Your assignment
Every record below is to be retyped exactly, with the pictures left out.

......

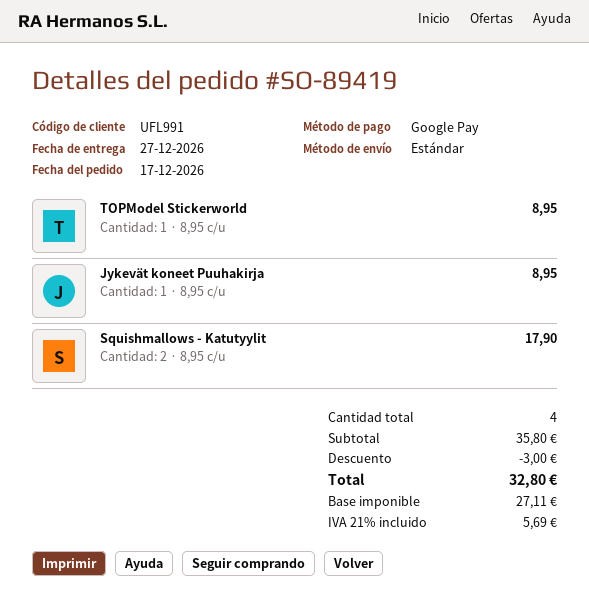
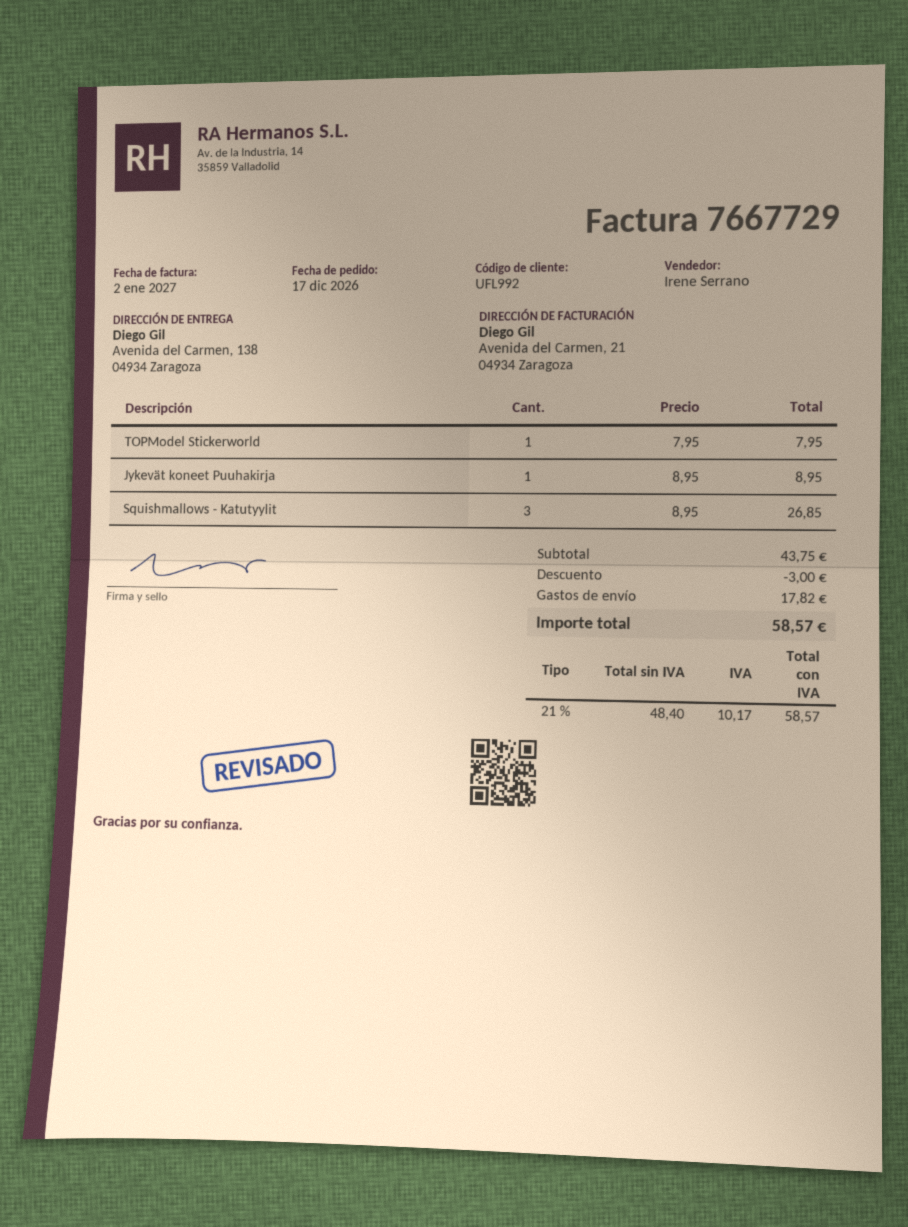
customer number: UFL991 -> UFL992
TOPModel Stickerworld: 1 x 8.95 = 8.95 -> 1 x 7.95 = 7.95
Squishmallows - Katutyylit: 2 x 8.95 = 17.90 -> 3 x 8.95 = 26.85
subtotal: 35.80 -> 43.75
shipping: none -> 17.82
net: 27.11 -> 48.40
tax: 21% = 5.69 -> 21% = 10.17
total: 32.80 -> 58.57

......

Worked solution
customer number: UFL991 -> UFL992
TOPModel Stickerworld: 1 x 8.95 = 8.95 -> 1 x 7.95 = 7.95
Squishmallows - Katutyylit: 2 x 8.95 = 17.90 -> 3 x 8.95 = 26.85
subtotal: 35.80 -> 43.75
shipping: none -> 17.82
net: 27.11 -> 48.40
tax: 21% = 5.69 -> 21% = 10.17
total: 32.80 -> 58.57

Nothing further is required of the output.